Indiana University Robert H. McKinney School of Law 3L students Chaka Coleman and Katie Whitley are no strangers to gun violence. Its reach has impacted the women both personally and professionally.
For Coleman, the impacts of gun violence were seen almost daily during her time serving as a bailiff in the Marion County courts. Whitley, who previously worked as a middle school science teacher, has attended funerals for at least nine of her young students killed by gun violence.
“I lost one of those students just weeks after his graduation,” she told a crowd gathered at the law school’s Friday event focused on addressing gun laws and violence.
The Indianapolis law school hosted national gun law and gun violence experts at the Program on Law and State Government’s fellowship symposium exploring state governments’ responses to gun violence across the United States.
Titled “Gun Laws and Gun Violence: State Governments Making a Difference,” several speakers presented research, expert opinions and proposed solutions to addressing gun violence in Indiana — including Coleman and Whitley, who both presented their fellowship research.
Coleman discussed the relationship between data collection and gun violence prevention.
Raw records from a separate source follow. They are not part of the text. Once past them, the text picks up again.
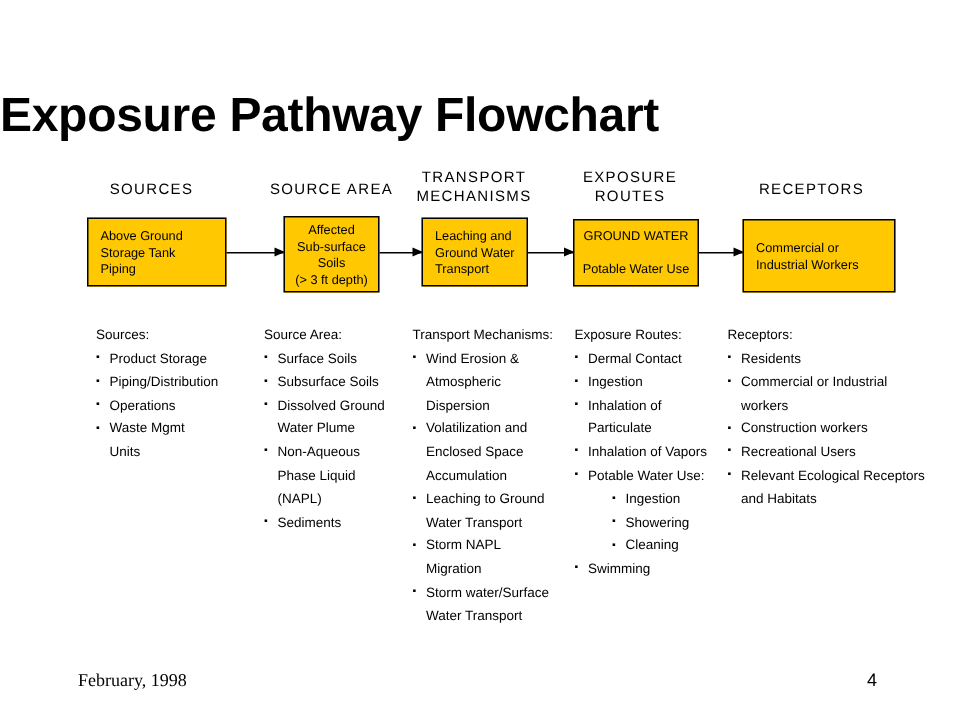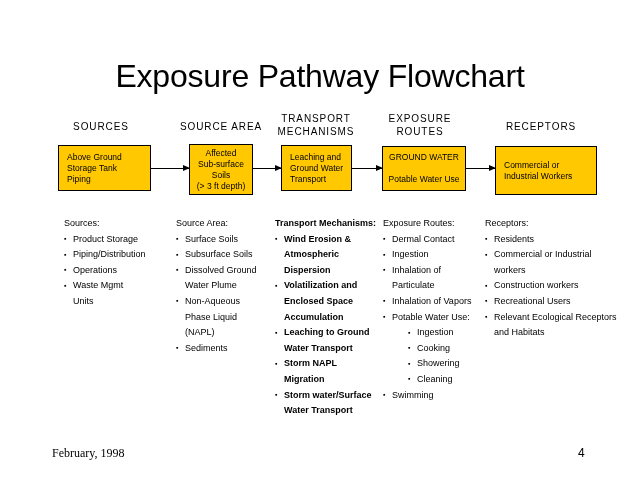--- a/index.html
+++ b/index.html
@@ -29,9 +29,8 @@
     left: 0;
     top: 57px;
     width: 640px;
-    text-align: center;
     font-size: 32px;
-    font-weight: normal;
+    font-weight: bold;
     letter-spacing: -0.2px;
     line-height: 38px;
     white-space: nowrap;

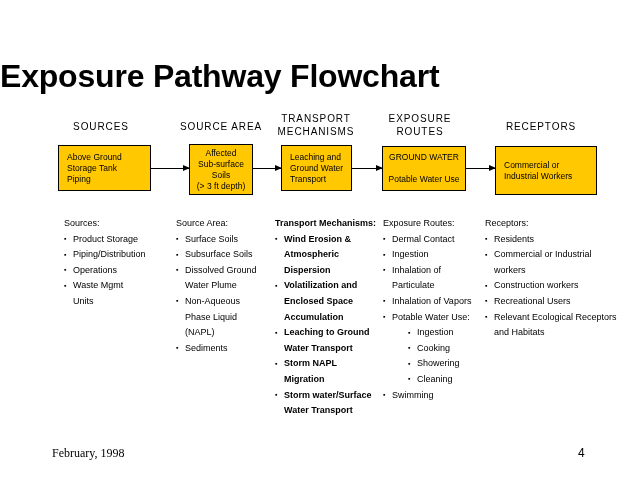--- a/index.html
+++ b/index.html
@@ -231,7 +231,7 @@
     <span class="li">Sediments</span>
   </div>
 
-  <div class="listcol" style="left:275px; top:216px; width:112px;font-weight:bold;">
+  <div class="listcol" style="left:275px; top:216px; width:112px;">
     <span class="lhead">Transport Mechanisms:</span>
     <span class="li">Wind Erosion &amp;</span>
     <span class="li cont">Atmospheric</span>

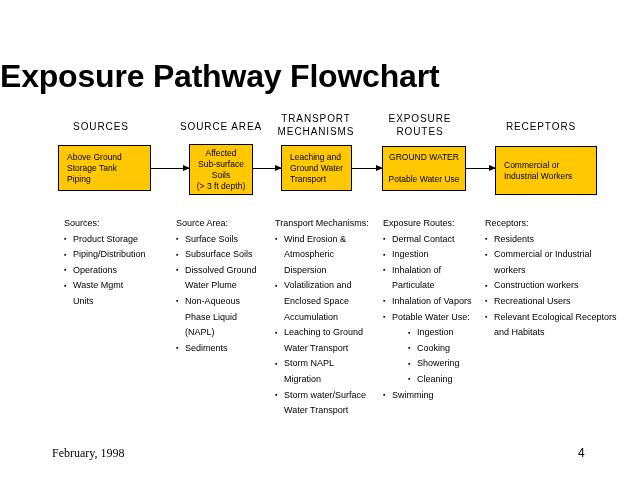--- a/index.html
+++ b/index.html
@@ -256,7 +256,6 @@
     <span class="li">Inhalation of Vapors</span>
     <span class="li">Potable Water Use:</span>
     <span class="li sub">Ingestion</span>
-    <span class="li sub">Cooking</span>
     <span class="li sub">Showering</span>
     <span class="li sub">Cleaning</span>
     <span class="li">Swimming</span>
For her part, Whitley shared her work exploring how state governments leverage public dollars for intervention strategies and comprehensive reentry initiatives.
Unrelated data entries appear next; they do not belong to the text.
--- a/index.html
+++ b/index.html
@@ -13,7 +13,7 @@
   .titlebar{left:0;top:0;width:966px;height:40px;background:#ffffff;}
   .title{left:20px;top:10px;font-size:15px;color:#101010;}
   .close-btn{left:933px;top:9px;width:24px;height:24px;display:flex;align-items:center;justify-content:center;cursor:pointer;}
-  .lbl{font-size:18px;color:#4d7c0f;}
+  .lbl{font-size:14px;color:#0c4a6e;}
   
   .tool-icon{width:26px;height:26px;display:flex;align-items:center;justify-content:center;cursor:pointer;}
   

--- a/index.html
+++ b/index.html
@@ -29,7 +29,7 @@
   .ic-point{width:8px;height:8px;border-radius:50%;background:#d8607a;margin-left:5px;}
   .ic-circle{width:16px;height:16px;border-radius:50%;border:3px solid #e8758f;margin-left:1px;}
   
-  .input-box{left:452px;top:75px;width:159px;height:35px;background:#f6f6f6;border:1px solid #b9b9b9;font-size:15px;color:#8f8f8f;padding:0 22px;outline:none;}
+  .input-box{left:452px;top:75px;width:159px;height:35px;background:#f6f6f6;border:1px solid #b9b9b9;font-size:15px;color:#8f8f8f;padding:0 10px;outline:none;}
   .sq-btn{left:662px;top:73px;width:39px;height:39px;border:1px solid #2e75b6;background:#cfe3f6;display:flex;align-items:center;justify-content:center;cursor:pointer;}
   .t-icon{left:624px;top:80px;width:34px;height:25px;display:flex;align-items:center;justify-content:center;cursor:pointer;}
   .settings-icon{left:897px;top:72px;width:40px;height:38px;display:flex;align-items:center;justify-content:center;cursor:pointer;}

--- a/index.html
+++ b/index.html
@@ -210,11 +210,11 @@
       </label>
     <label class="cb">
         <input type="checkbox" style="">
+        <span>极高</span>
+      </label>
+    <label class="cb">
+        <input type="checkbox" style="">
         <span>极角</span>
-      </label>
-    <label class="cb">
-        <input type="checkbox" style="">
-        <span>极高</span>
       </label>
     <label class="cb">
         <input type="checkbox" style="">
The event offered a virtual component in the morning, with presentations discussing topics including the Second Amendment and community violence intervention strategies. An audience consisting of law professors, students and other members of the community later sat at attention in the law school’s Wynne Courtroom during the afternoon panel discussion centered on Indiana’s Jake Laird Law — also known as the red flag law.
Coleman, serving as moderator, posed questions to the panelists, including former U.S. Congresswoman Susan Brooks, Indiana State Police legal counsel and legislative director Lt. Brad Hoffeditz, Indianapolis attorney Guy Relford and Marion Superior Judge Amy Jones.
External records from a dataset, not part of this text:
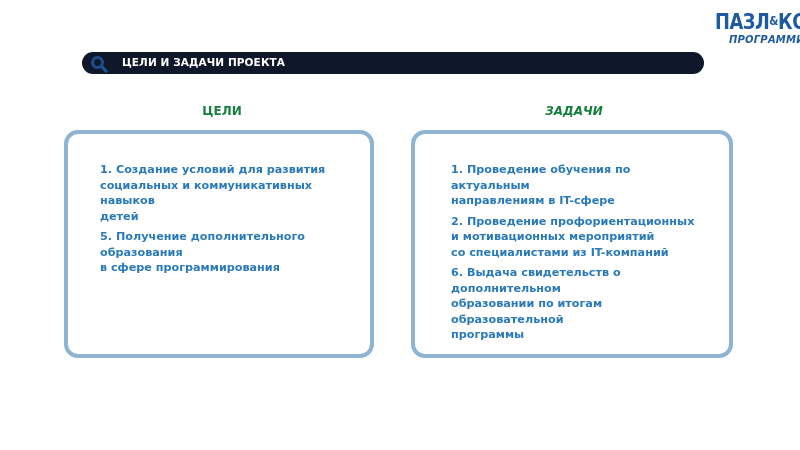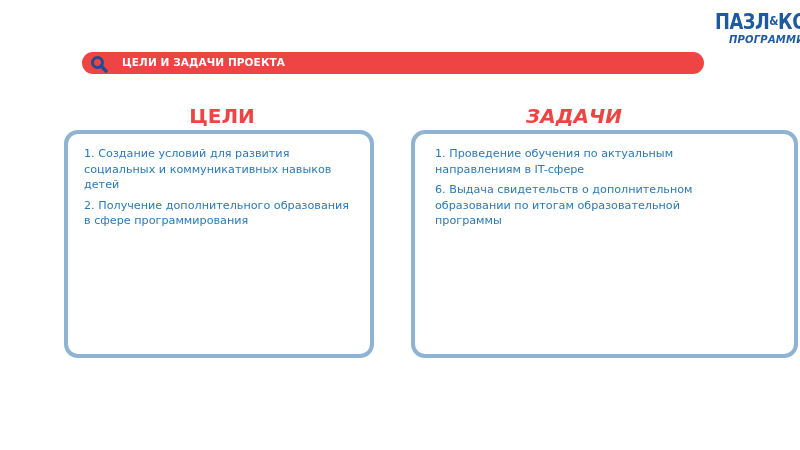--- a/index.html
+++ b/index.html
@@ -20,7 +20,7 @@
     }
     .header-bar {
       position: absolute; left: 82px; top: 52px; width: 622px; height: 22px;
-      background: #ef4444; border-radius: 11px;
+      background: #0f172a; border-radius: 11px;
     }
     .search-icon { position: absolute; left: 8px; top: 3px; width: 18px; height: 18px; }
     .header-title {

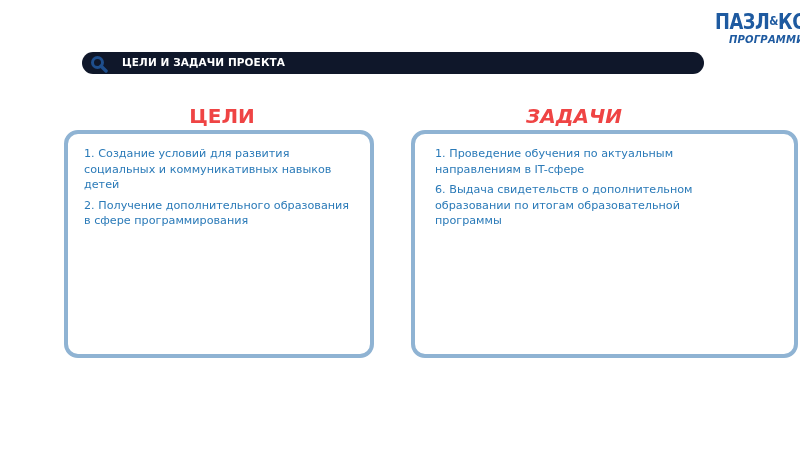--- a/index.html
+++ b/index.html
@@ -28,7 +28,7 @@
       letter-spacing: 0.1px; white-space: nowrap;
     }
     .col-title {
-      position: absolute; top: 104px; font-size: 20px; font-weight: bold; color: #ef4444;
+      position: absolute; top: 104px; font-size: 12px; font-weight: bold; color: #15803d;
       text-align: center; width: 200px;
     }
     .card {

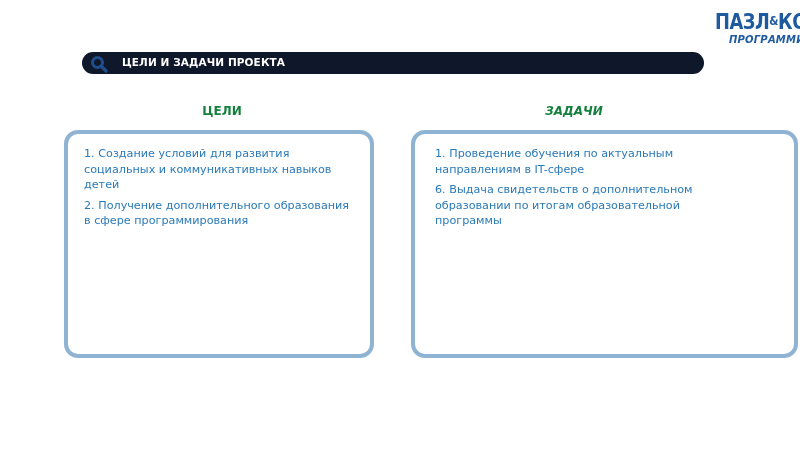--- a/index.html
+++ b/index.html
@@ -35,7 +35,7 @@
       position: absolute; top: 130px; height: 228px; border: 4px solid #8fb3d3; border-radius: 14px;
       background: #ffffff; box-sizing: border-box;
     }
-    .card ol { list-style: none; margin: 0; padding: 0; }
+    .card ol { list-style: none; margin: 16px; padding: 0; font-weight: bold; }
     .card li {
       font-size: 11.2px; color: #2a7ab8; line-height: 15.5px; margin-bottom: 5px; white-space: pre-line;
     }

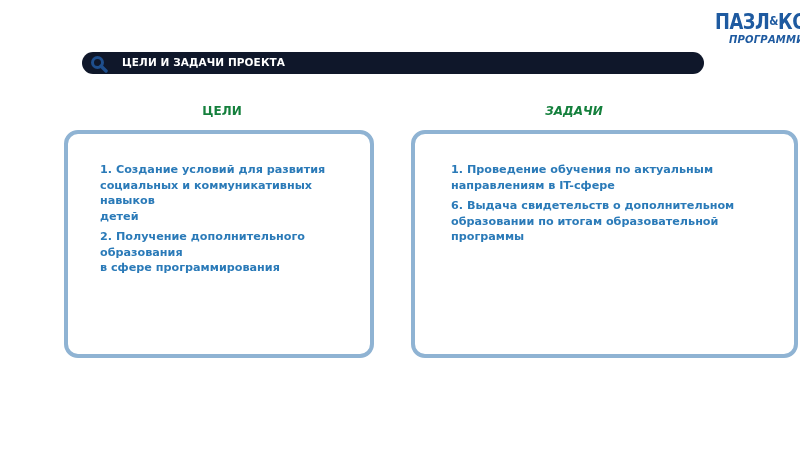--- a/index.html
+++ b/index.html
@@ -41,7 +41,7 @@
     }
     #goals { left: 64px; width: 310px; }
     #goals ol { padding: 12px 0 0 16px; }
-    #tasks { left: 411px; width: 387px; }
+    #tasks { left: 411px; width: 322px; }
     #tasks ol { padding: 12px 0 0 20px; }
   </style>
 </head>

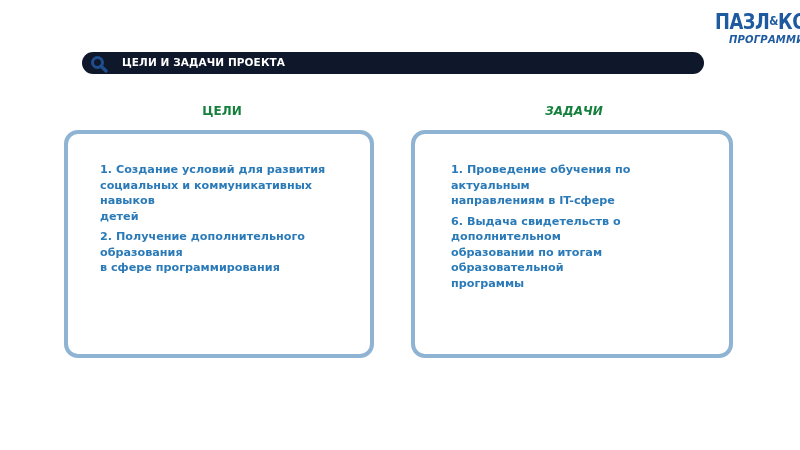--- a/index.html
+++ b/index.html
@@ -79,6 +79,9 @@
   <ol>
     <li>1. Проведение обучения по актуальным
 направлениям в IT-сфере</li>
+    <li>2. Проведение профориентационных
+и мотивационных мероприятий
+со специалистами из IT-компаний</li>
     <li>6. Выдача свидетельств о дополнительном
 образовании по итогам образовательной
 программы</li>

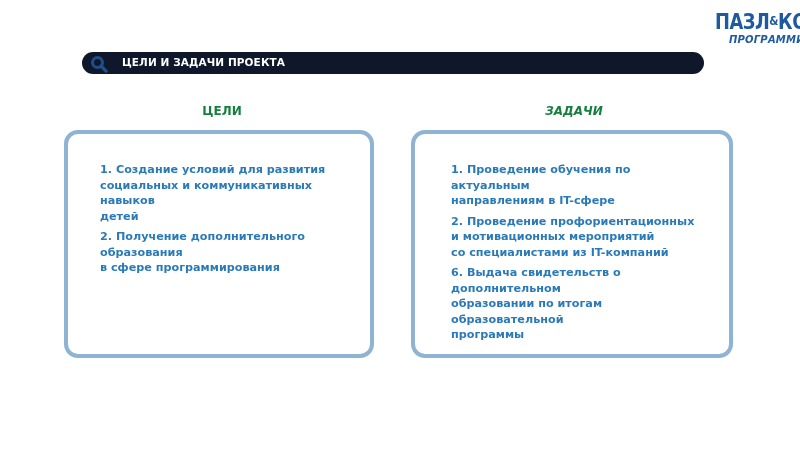--- a/index.html
+++ b/index.html
@@ -70,7 +70,7 @@
     <li>1. Создание условий для развития
 социальных и коммуникативных навыков
 детей</li>
-    <li>2. Получение дополнительного образования
+    <li>5. Получение дополнительного образования
 в сфере программирования</li>
   </ol>
 </div>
Brooks delved into her efforts to introduce legislation at the federal level similar to Indiana’s pioneering red flag statute, enacted in 2005 in honor of fallen police officer Jake Laird.
“I went to Congress right after (the Sandy Hook Elementary School shooting) and thought we could be get both parties to come together. Almost all of those school shootings involved mental-health-issued shooters,” Brooks said.
Indianapolis attorney Guy Relford said the Jake Laird Law is meant to be a bridge for individuals who have committed a crime and need their guns to be removed, versus people who have not committed a crime but may be in a situation where they need to be separated from their firearms.
“But a lot of times people want to treat these individuals like they are the next school shooter or mass murderer, when in fact a lot of things can result in the filing of a red flag case and the seizure of a firearm much more than someone actually being a threat,” Relford said.
Under Indiana’s original red flag law, police or courts are permitted to seize guns from people who show warning signs of mental instability and could be deemed “dangerous” under Indiana Code § 35-47-14. But Relford heavily advocated for the 2019 amendment of Indiana’s law to define a “dangerous” person as an individual who presents an imminent risk of personal injury to himself or to another individual.
Judge Jones, who mostly sees red flag cases come before her bench, walked through the process of how to handle such cases under the law. So far this year, she said, 65 red flag cases have been filed in Marion County.
Hoffeditz recounted the first time he had to utilize the Jake Laird Law not long after it was enacted in 2005. A Whiteland man who had been fired from his job had threatened his boss, saying he would get his guns, hunt the man down and kill him.
Hoffeditz had to help instruct local law enforcement on how to proceed with the then-new red flag law. The family ultimately handed over their sons’ guns with no problems, and although it could have been an idle threat, Hoffeditz said they would never know.
“I can do my job every day and I’ll never know how many lives I save, but that’s the goal of the Jake Laird Law,” he said.
Additional discussions during the symposium addressed the trauma of gun violence and hospital-based intervention programs as well as a book addressing the impact on American children in a time of gun violence.